Il y eut aussi, dans la formation des
mots, certaines irrégularités qui naquirent du besoin d’un parler rapide et
facile. Un mot difficile à prononcer ou susceptible d’être mal entendu, était ipso
facto tenu pour mauvais. En conséquence, on insérait parfois dans le mot
des lettres supplémentaires, ou on gardait une forme archaïque, pour des
raisons d’euphonie. Mais cette nécessité semblait se rattacher surtout au
vocabulaire B. Nous exposerons clairement plus loin, dans cet essai, les
raisons pour lesquelles une si grande importance était attachée à la facilité
de la prononciation.
Vocabulaire B. – Le
vocabulaire B comprenait des mots formés pour des fins politiques, c’est-à-dire
des mots qui, non seulement, dans tous les cas, avaient une signification
politique, mais étaient destinés à imposer l’attitude mentale voulue à la
personne qui les employait. Il était difficile, sans une compréhension complète
des principes de l’angsoc, d’employer ces mots correctement. On pouvait, dans
certains cas, les traduire en ancilangue, ou même par des mots puisés dans le
vocabulaire A, mais cette traduction exigeait en général une longue périphrase
et impliquait toujours la perte de certaines harmonies.
Les mots B
formaient une sorte de sténographie verbale qui entassait en quelques syllabes
des séries complètes d’idées, et ils étaient plus justes et plus forts que ceux
du langage ordinaire.
Les mots B
étaient toujours des mots composés. (On trouvait, naturellement, des mots
composés tels que phonoscript dans le vocabulaire A, mais ce n’étaient que des
abréviations commodes qui n’avaient aucune couleur idéologique spéciale.)
Ils étaient
formés de deux mots ou plus, ou de portions de mots, soudés en une forme que
l’on pouvait facilement prononcer. L’amalgame obtenu était toujours un nomverbe
dont les désinences suivaient les règles ordinaires. Pour citer un exemple, le
mot « bonpensé » signifiait approximativement « orthodoxe » ou, si on voulait
le considérer comme un verbe, « penser d’une manière orthodoxe ». Il changeait
de désinence comme suit : nom-verbe bonpensé, passé et participe passé bienpensé
; participe présent :
bonpensant ; adjectif : bonpensable
; nom verbal : bonpenseur.
Les mots B n’étaient pas formés suivant
un plan étymologique. Les mots dont ils étaient composés pouvaient être
n’importe quelle partie du langage. Ils pouvaient être placés dans n’importe
quel ordre et mutilés de n’importe quelle façon, pourvu que cet ordre et cette
mutilation facilitent leur prononciation et indiquent leur origine.

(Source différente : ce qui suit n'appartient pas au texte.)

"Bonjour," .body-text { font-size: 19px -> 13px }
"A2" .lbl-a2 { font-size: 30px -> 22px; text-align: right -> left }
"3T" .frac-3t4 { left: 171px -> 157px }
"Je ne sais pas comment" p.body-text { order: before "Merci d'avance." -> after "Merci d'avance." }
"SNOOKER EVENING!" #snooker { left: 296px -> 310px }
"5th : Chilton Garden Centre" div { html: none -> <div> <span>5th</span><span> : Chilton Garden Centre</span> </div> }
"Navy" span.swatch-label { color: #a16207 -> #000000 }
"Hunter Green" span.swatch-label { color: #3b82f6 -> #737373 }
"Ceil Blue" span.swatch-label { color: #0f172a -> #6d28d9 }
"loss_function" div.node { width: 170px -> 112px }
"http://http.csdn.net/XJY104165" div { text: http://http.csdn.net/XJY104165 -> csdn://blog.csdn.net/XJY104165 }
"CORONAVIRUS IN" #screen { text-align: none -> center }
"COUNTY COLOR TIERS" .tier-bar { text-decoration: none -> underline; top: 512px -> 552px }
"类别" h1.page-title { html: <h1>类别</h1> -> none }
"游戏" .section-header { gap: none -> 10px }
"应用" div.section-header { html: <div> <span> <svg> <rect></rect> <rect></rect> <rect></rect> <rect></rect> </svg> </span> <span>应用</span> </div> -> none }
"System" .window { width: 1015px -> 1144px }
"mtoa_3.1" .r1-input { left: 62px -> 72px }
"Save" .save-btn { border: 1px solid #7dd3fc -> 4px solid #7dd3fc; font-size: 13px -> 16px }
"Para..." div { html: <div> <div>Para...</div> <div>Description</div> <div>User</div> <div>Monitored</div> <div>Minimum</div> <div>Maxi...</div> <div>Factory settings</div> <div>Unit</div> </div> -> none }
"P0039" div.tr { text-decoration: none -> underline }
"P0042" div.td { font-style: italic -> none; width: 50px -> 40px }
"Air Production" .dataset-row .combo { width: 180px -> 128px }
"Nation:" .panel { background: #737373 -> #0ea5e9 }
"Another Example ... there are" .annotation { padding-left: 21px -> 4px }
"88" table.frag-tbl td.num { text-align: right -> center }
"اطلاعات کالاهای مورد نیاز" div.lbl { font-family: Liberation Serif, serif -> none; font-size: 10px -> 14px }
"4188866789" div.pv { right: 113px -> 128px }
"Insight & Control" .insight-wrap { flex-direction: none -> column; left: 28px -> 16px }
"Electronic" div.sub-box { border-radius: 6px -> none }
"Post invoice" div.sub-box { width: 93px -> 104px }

Dans le mot crimepensée par
exemple, le mot pensée était placé le second, tandis que dans pensée-pol
(police de la pensée) il était placé le premier, et le second mot, police,
avait perdu sa deuxième syllabe. À cause de la difficulté plus grande de
sauvegarder l’euphonie, les formes irrégulières étaient plus fréquentes dans le
vocabulaire B que dans le vocabulaire A.
Ainsi, les formes qualificatives : Miniver,
Minipax et Miniam remplaçaient respectivement :
Minivéritable, Minipaisible et
Miniaimé, simplement parce que véritable, paisible, aimé,
étaient légèrement difficiles à prononcer. En principe, cependant, tous les mots
B devaient recevoir des désinences, et ces désinences variaient exactement
suivant les mêmes règles.
Quelques-uns des mots B avaient de
fines subtilités de sens à peine intelligibles à ceux qui n’étaient pas
familiarisés avec l’ensemble de la langue. Considérons, par exemple, cette
phrase typique d’un article de fond du Times : Ancipenseur nesentventre
Angsoc. La traduction la plus courte que l’on puisse donner de cette phrase
en ancilangue est : « Ceux dont les idées furent formées avant la Révolution ne
peuvent avoir une compréhension pleinement sentie des principes du Socialisme
anglais. »
Mais cela n’est pas une traduction
exacte. Pour commencer, pour saisir dans son entier le sens de la phrase
novlangue citée plus haut, il fallait avoir une idée claire de ce que
signifiait angsoc. De plus, seule une personne possédant à fond l’angsoc
pouvait apprécier toute la force du mot : sentventre (sentir par les
entrailles) qui impliquait une acceptation aveugle, enthousiaste, difficile à
imaginer aujourd’hui ; ou du mot ancipensée (pensée ancienne), qui était
inextricablement mêlé à l’idée de perversité et de décadence.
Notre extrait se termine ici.